• AVAILABLE DATA:
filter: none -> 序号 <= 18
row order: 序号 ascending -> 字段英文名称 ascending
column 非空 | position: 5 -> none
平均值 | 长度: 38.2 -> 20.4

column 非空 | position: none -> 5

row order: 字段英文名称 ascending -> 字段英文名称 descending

--

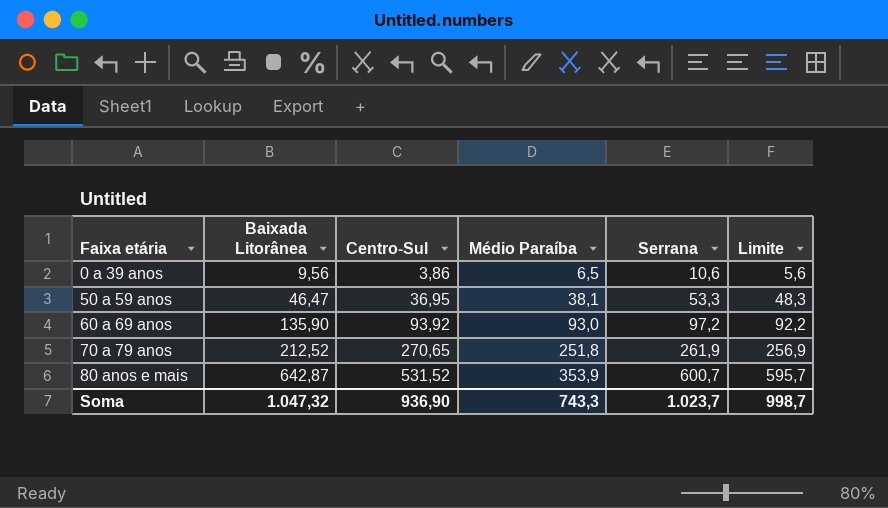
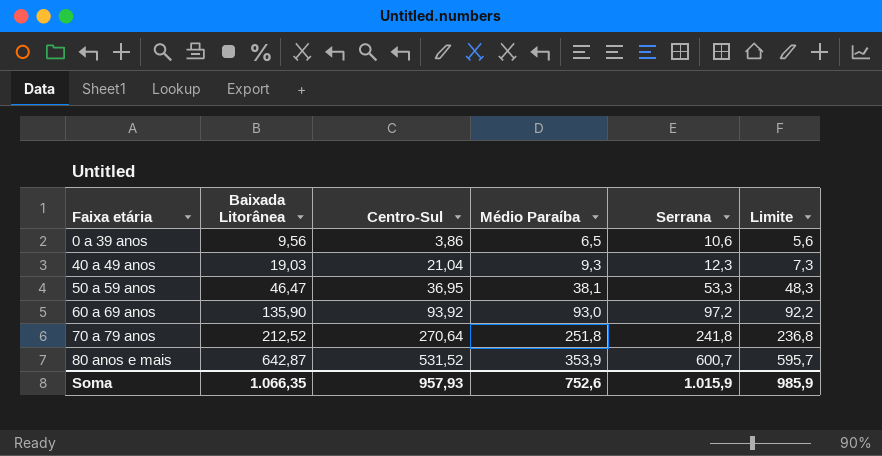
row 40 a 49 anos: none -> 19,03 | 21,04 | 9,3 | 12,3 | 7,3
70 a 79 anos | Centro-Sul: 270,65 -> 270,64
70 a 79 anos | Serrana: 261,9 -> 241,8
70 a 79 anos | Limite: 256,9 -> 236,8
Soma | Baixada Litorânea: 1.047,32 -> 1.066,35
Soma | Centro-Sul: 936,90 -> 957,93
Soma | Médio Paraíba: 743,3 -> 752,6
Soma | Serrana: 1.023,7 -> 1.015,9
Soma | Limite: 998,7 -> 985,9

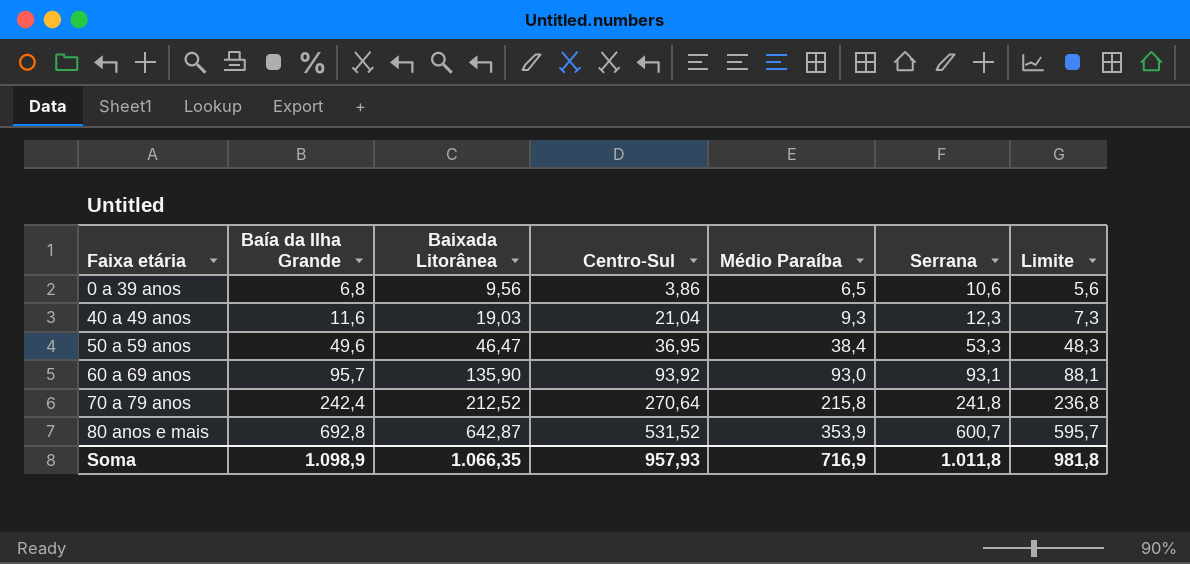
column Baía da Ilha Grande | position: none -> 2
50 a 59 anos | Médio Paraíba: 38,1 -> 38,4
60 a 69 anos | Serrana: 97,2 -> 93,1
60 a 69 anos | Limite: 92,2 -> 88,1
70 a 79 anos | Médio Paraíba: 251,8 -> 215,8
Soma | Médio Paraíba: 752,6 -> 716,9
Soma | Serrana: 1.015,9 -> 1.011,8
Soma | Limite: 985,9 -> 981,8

• ASSIGNMENT: Go through the material above line by line and work out how many lines contain the word "anos"; give only that number.

• RESPONSE TO THE TASK: 8